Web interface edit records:
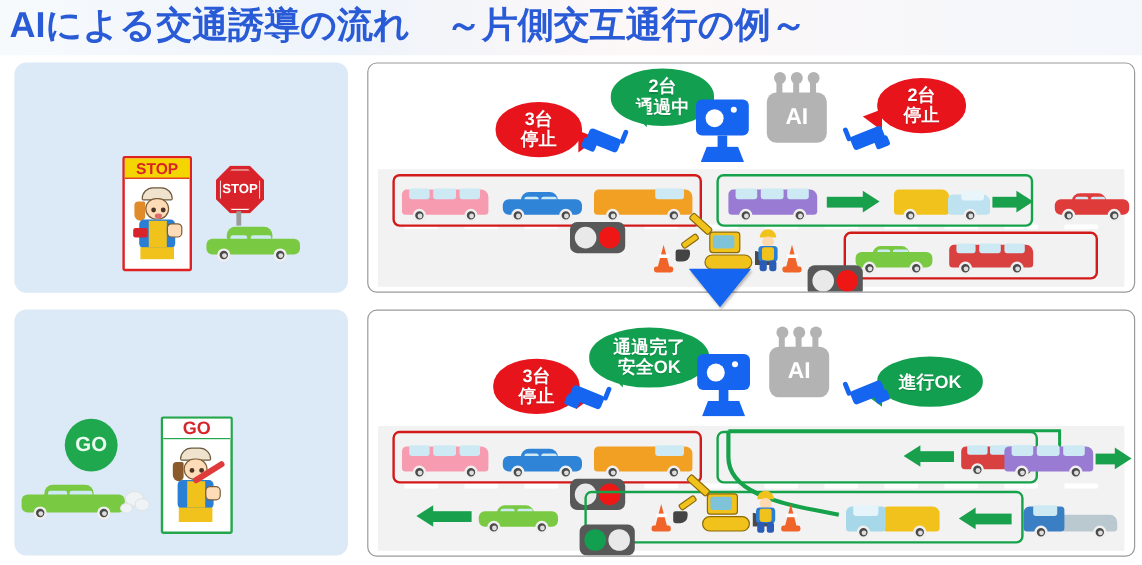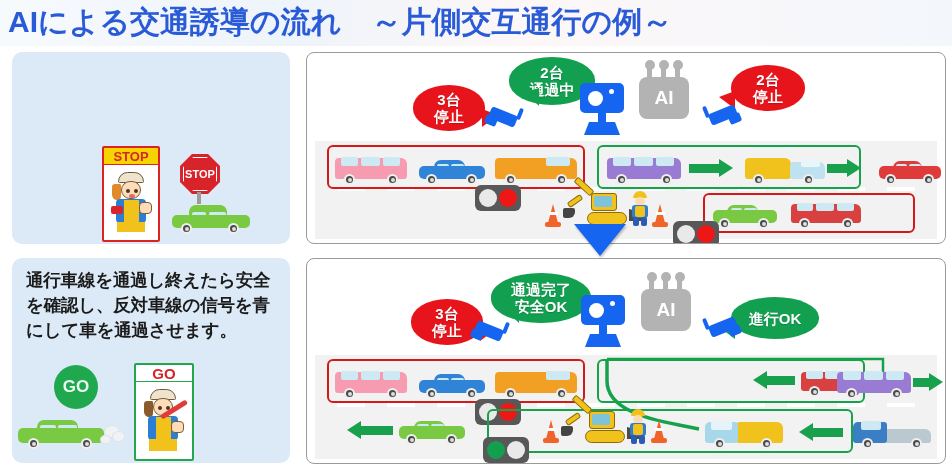"STOP" .cap-art { bottom: 0 -> 16px }
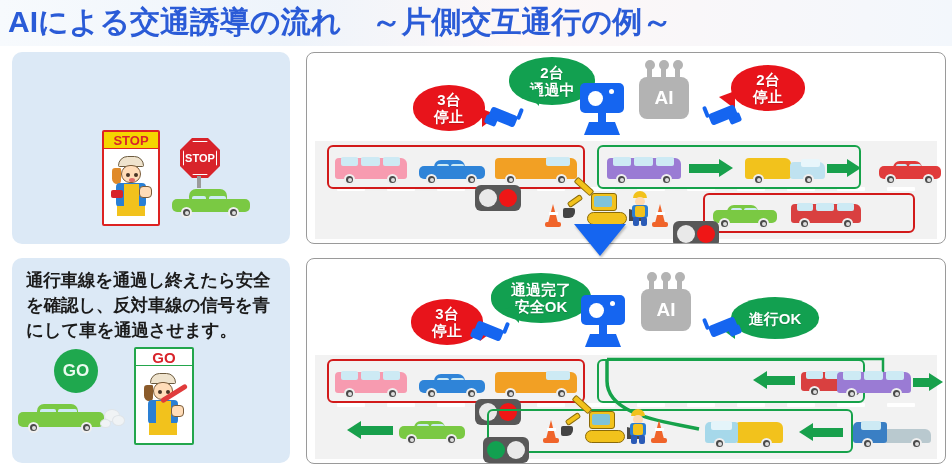"通行車線を通過し終えたら安全を確認し、反対車線の信号を青にして車を通過させます。" p { html: <p>通行車線を通過し終えたら安全を確認し、反対車線の信号を青にして車を通過させます。</p> -> none }
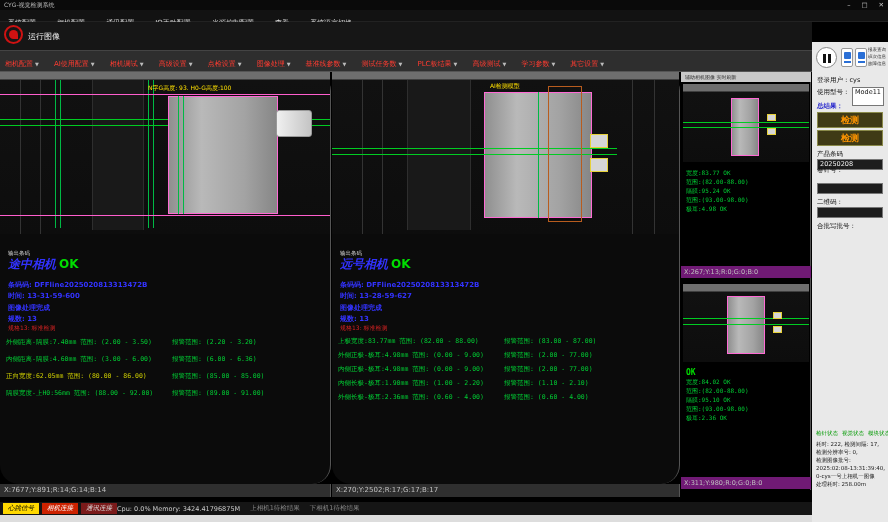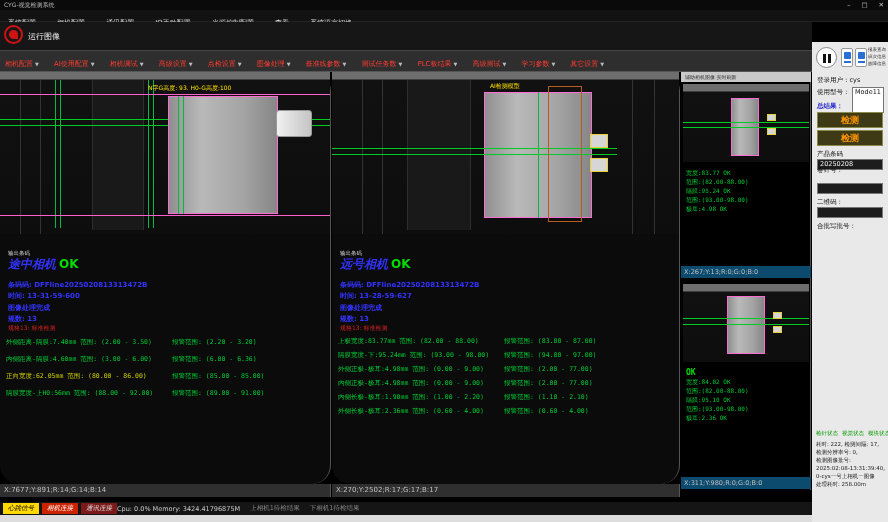"Mode11" div.valbox { height: 26px -> 19px }
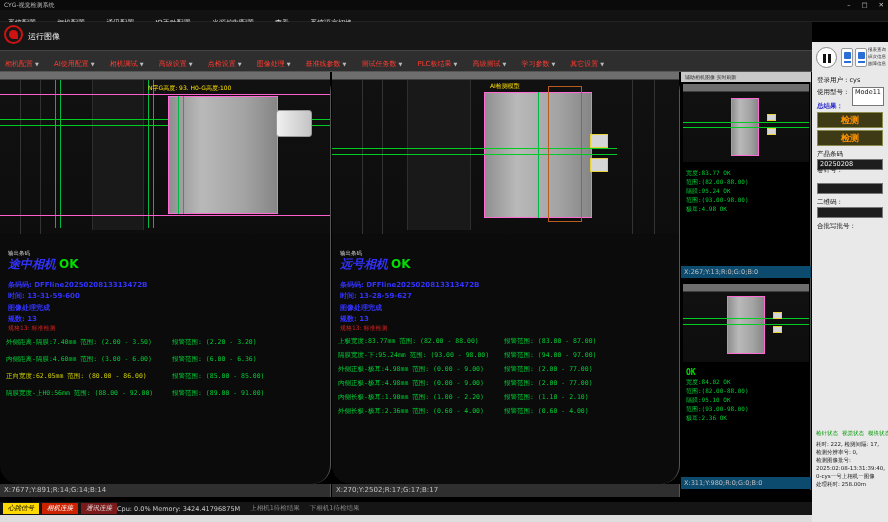"X:267;Y:13;R:0;G:0;B:0" .tcoord { background: #0c4a6e -> #701a75 }
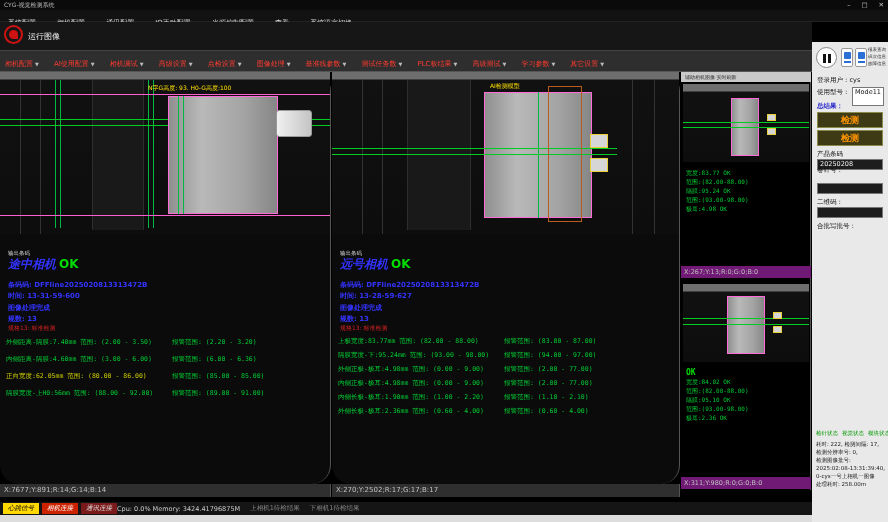"隔膜宽度-下:95.24mm 范围: (93.00 - 98.00)" div.mrow { html: <div> <span>隔膜宽度-下:95.24mm 范围: (93.00 - 98.00)</span> <span>报警范围: (94.00 - 97.00)</span> </div> -> none }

(Instructions to follow) Set down the data exactly as it appears, without any images.

(Your solution)
"STOP" .cap-art { bottom: 0 -> 16px }
"通行車線を通過し終えたら安全を確認し、反対車線の信号を青にして車を通過させます。" p { html: <p>通行車線を通過し終えたら安全を確認し、反対車線の信号を青にして車を通過させます。</p> -> none }
"Mode11" div.valbox { height: 26px -> 19px }
"X:267;Y:13;R:0;G:0;B:0" .tcoord { background: #0c4a6e -> #701a75 }
"隔膜宽度-下:95.24mm 范围: (93.00 - 98.00)" div.mrow { html: <div> <span>隔膜宽度-下:95.24mm 范围: (93.00 - 98.00)</span> <span>报警范围: (94.00 - 97.00)</span> </div> -> none }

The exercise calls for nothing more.